Italy-based classification-society RINA has reported continuing growth in both turnover and returns for 2008. Turnover for the 2008 year was $252.2m, up 17 per cent on 2007, and EBITDA was $41.2m, up 18 per cent on the 2007 financial year.
Ugo Salerno, ceo of RINA said, "2008 was a year of careful scrutiny of our services and client base to ensure that we are doing the right things, for the world we live in, for our clients and for ourselves. It was also a year for consolidation and careful attention to detail within the group, to ensure that we are doing things right. We had to consolidate the companies acquired in 2007, control costs and work hard to get the right people with the right skills and the right management support into the right places around the world. We succeeded in both leading our clients and ourselves in the right direction, and doing things right internally. The Group posted a 17 per cent growth in turnover in 2008 to Euro 183 million and EBITDA grew by 18 per cent over the same period.
"The strong results in 2008 were based on good performances in all three operating Divisions. The Marine Division grew turnover and made strong advances in diversifying its client base into Asia and Greece. The Certification Division strongly improved margins while globalizing its services and diversifying into new service areas. The Industry Division showed the strongest turnover growth and branched out into new services whilst deepening its relationships with key clients, which helped cushion lower than expected activity in consulting engineering.
"In 2009 we anticipate further investment in human resources and training, in our global service delivery network, in environmental services, in internal quality management and in establishing leadership in research and development projects. Those investments will position the Group to take advantage of the current turbulent global environment."
In 2008 RINA's Marine Division grew turnover by 14.6 per cent. More importantly, major shipyards and shipowners across Asia showed their confidence in RINA by choosing it to class large newbuilding orders.

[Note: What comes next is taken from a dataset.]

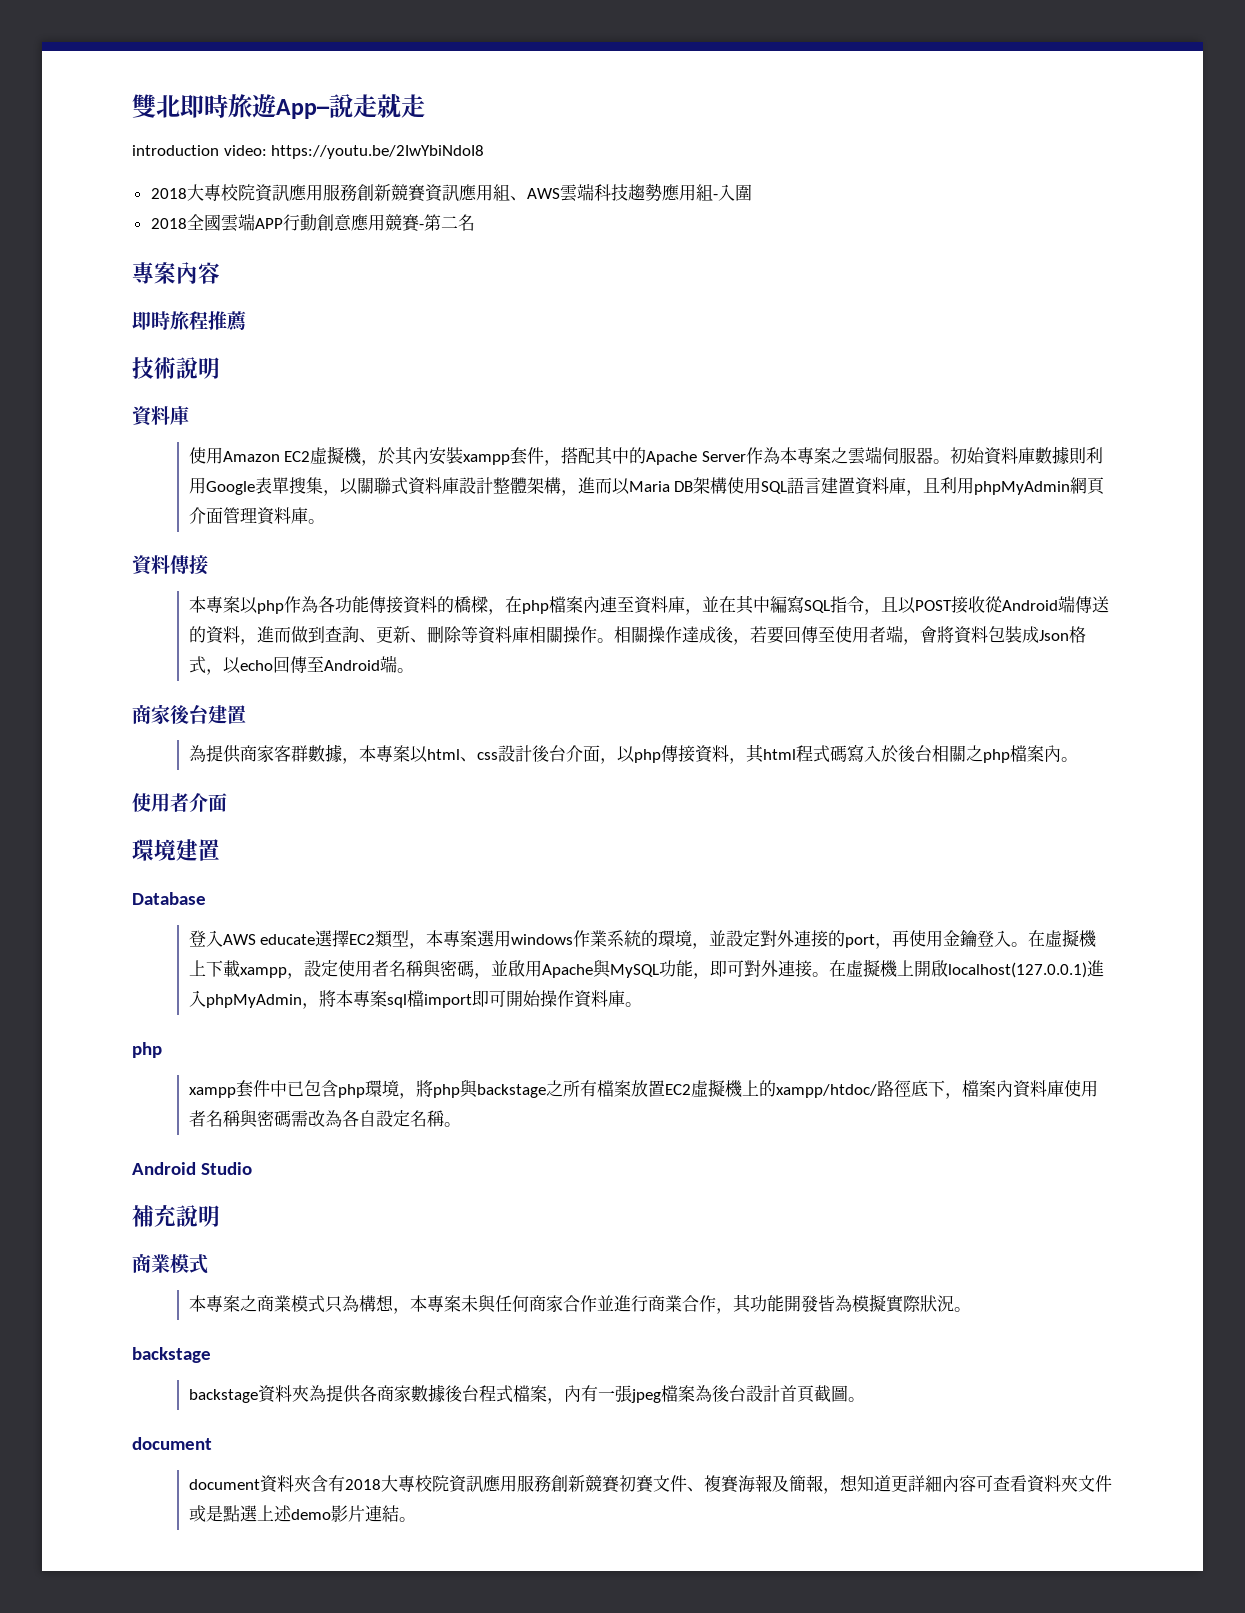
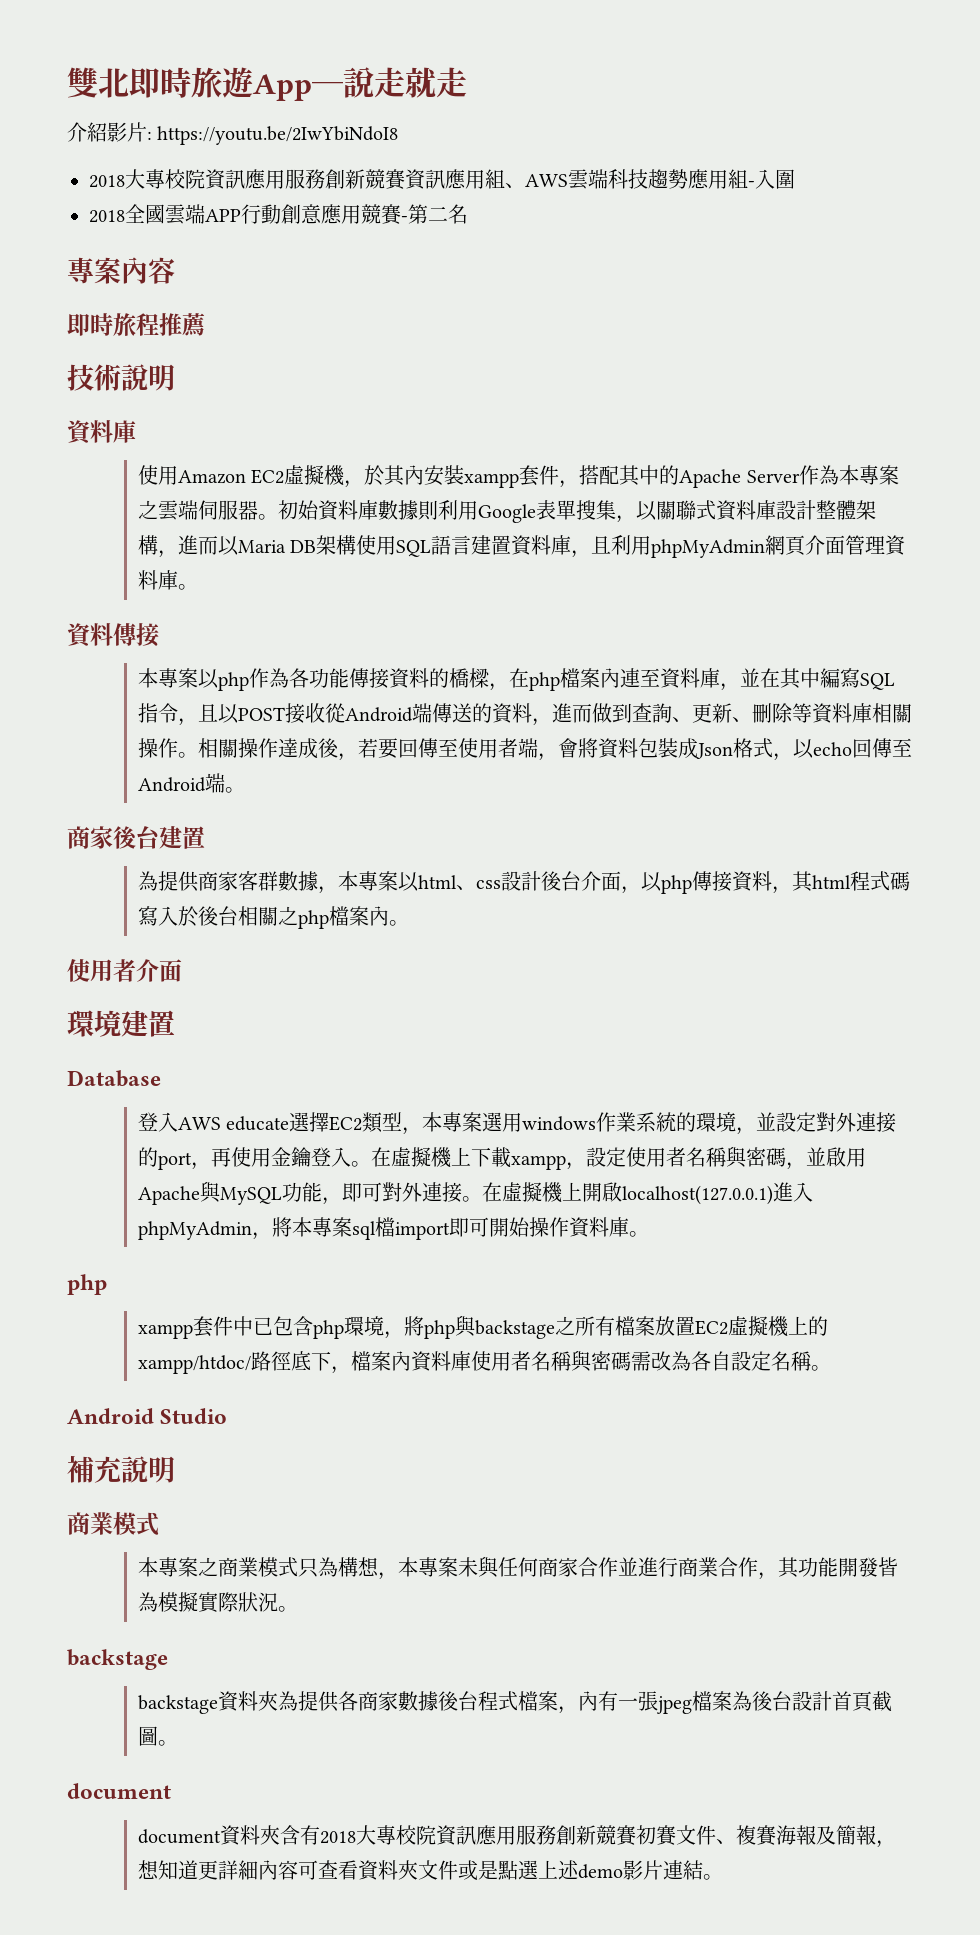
[132,145,267,156] introduction video: -> [67,122,152,142] 介紹影片:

The strategy of developing a fully skilled local Plan Approval Centre in Shanghai, supported by six survey stations across China and offices in Indonesia and Vietnam meant that by the year end thirty-five newbuildings were on order in China to RINA class for Asian owners, and a further thirty-five RINA-class newbuildings were on order in Indonesia for Asian owners. 150 vessels owned by Asian shipowners were classed by RINA and RINA will continue its expansion in Asia by building on its leading position in the passenger ship sector to expand in the coastal ro-pax market.
A similar expansion took place in Greece following the establishment of a local Plan Approval Centre in Piraeus. The RINA-class Greek-owned fleet grew by 21 per cent in 2008.
At the end of 2008 RINA's classed fleet reached 3,545 vessels totaling 23.5 million GT. That was an increase of 9 per cent on 2007. The bulk carrier fleet grew strongly by over 20 per cent and the oil and chemical tanker fleet grew by 18 per cent, with an average age of 8 years.
In 2008 RINA had zero class-related detentions in the USA and in the European and Tokyo Memoranda of Understanding on Port State control.
Over the year the orderbook grew at a faster rate than ever before, and now it has reached about 50 per cent of the present classed fleet. Much of this increased order-book came from shipowners new to RINA in Greece, China, Turkey, Germany and Indonesia. At the year end there were 55 passenger ships totaling 1.95 million GT building to RINA class, an area where RINA leads the world.
At a meeting held on May 8, 2009 the Registro Italiano Navale, Rina's sole shareholder, confirmed the results for 2008.
Enrico Scerni, chairman of RINA, says, "2008 was the year in which confidence in a solid client base proved itself. In a year which saw speculators humbled and high-profile companies and financial institutions needing state support in many countries, RINA's careful and sustained focus on delivering real services and real value to real clients was the key to sustaining growth and positioning the group to expand further when conditions permit."